In Scotland, where coaches have to pay four figure sums out of their own pockets for courses, that ratio is about one for every 12000 people.  And, of course, our facilities are rather less impressive.  In Inverness for example there are just two full-size artificial pitches and nothing indoor that is better than a gym hall.  There is one indoor astro pitch in Dingwall, I suppose.
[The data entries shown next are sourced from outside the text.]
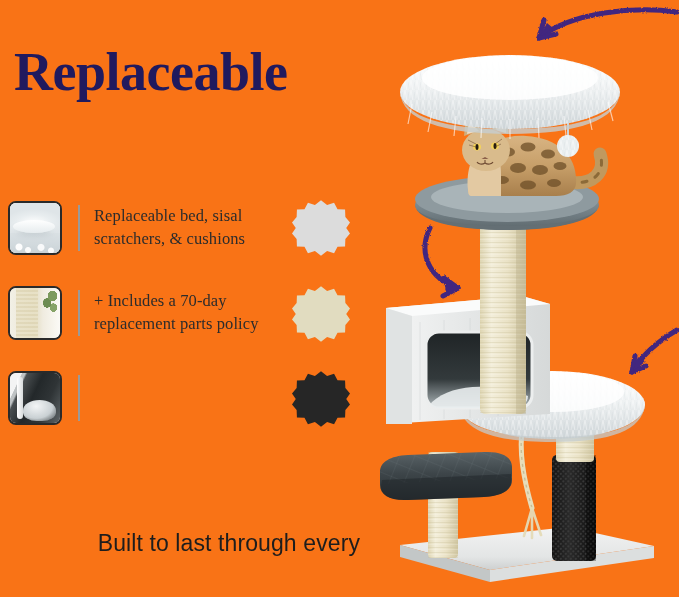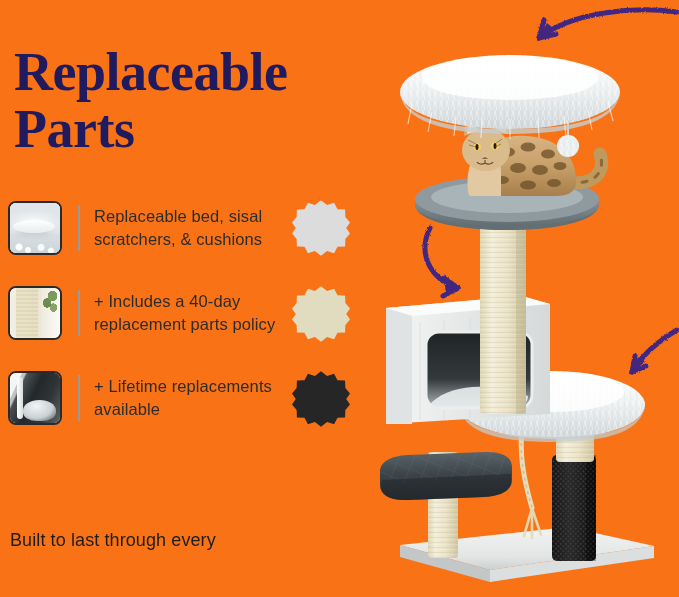--- a/index.html
+++ b/index.html
@@ -193,7 +193,6 @@
 
   <h1 class="headline">
     <span class="l1">Replaceable</span>
-    <span class="l2">Parts</span>
   </h1>
 
   <div class="feature-list">

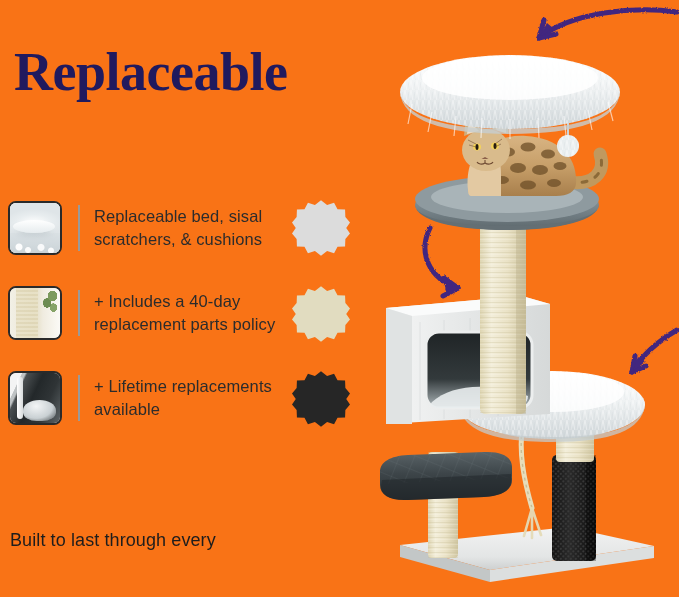--- a/index.html
+++ b/index.html
@@ -134,7 +134,7 @@
     flex: 0 0 2px;
   }
   .feature-text {
-    font-family: Liberation Sans, sans-serif;
+    font-family: Liberation Serif, serif;
     font-size: 16.5px;
     line-height: 1.38;
     color: #2c2c2c;

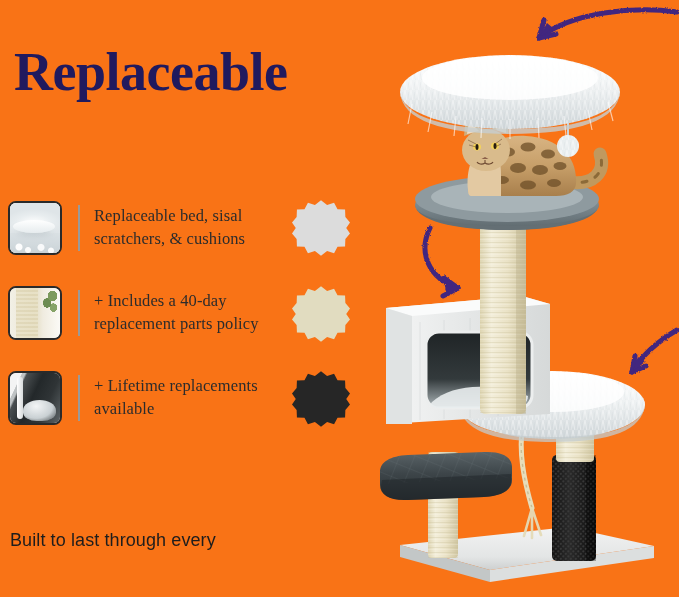--- a/index.html
+++ b/index.html
@@ -216,7 +216,7 @@
         </div>
       </div>
       <div class="divider"></div>
-      <div class="feature-text">+ Includes a 40-day replacement parts policy</div>
+      <div class="feature-text">+ Includes a 70-day replacement parts policy</div>
     </div>
 
     <div class="feature-row">

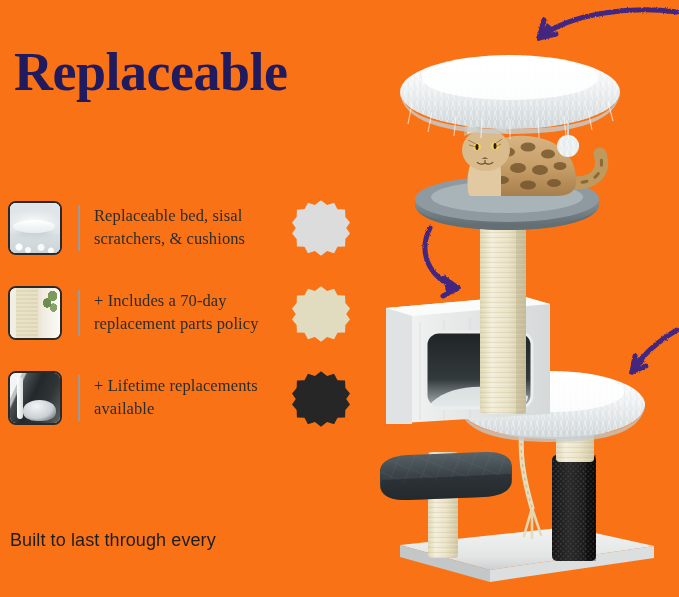--- a/index.html
+++ b/index.html
@@ -227,7 +227,6 @@
         </div>
       </div>
       <div class="divider"></div>
-      <div class="feature-text">+ Lifetime replacements available</div>
     </div>
 
   </div>

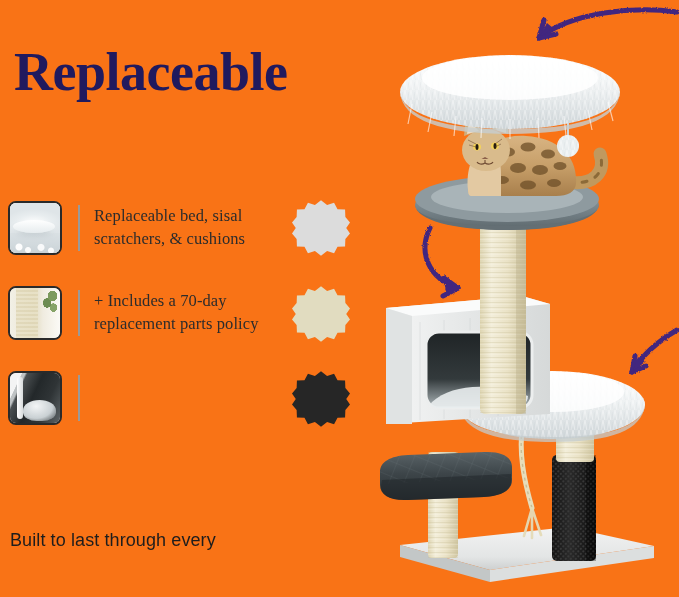--- a/index.html
+++ b/index.html
@@ -159,9 +159,9 @@
     left: 10px;
     top: 529px;
     width: 350px;
-    text-align: left;
+    text-align: right;
     font-family: "Liberation Sans", sans-serif;
-    font-size: 18px;
+    font-size: 23px;
     line-height: 1.30;
     color: #1d1d1d;
     letter-spacing: .1px;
I mentioned this to my father the other day, and his response hit the nail on the head.  "That's because football isn't a business in Iceland".  That may not be completely accurate, but it explains sufficiently why making clubs responsible for youth development isn't a wise move here.  Academies cost a lot of money; how many gems worth seven figure sums are they going to produce each year?  There's also the short-term need for first team success; signing a veteran player often seems a safer option than risking an untried youngster.  Even Celtic, with their desperate need for Champions League football, haven't felt comfortable blooding youths (Kieran Tierney is the exception) during their four years of barely-contested dominance.

Maybe I'm being overly optimistic, but the signs are that Brian McClair, the new performance director, has identified this.  His moves to heavily streamline youth coaching so that a smaller number of more elite kids are looked after by a smaller number of more elite coaches looks like the right way to go.  Whether the clubs - each of whom still believe they will unearth and unleash the tartan Gareth Bale, and therefore make a mint, without putting in enough money and effort to do so - will agree is another matter.

It's also not clear if the SFA will throw their weight behind McClair here.  Stewart Regan says the right things, but that has been the characteristic of his tenure as Chief Executive - lots of clever-sounding words (I bet he even uses buzzwords in conversations with his family) but barely any action.

There's no doubt that there is no quick solution to the Scotland national team's travails; the current doldrums will continue for a few years yet.  But decisions taken now will determine whether the 2020s end up being a lost decade as well.

Lawrie Spence (LS) has ranted and spouted his ill-informed opinions on Narey's Toepoker since September 2007.  He has a life outside this blog.  Honestly.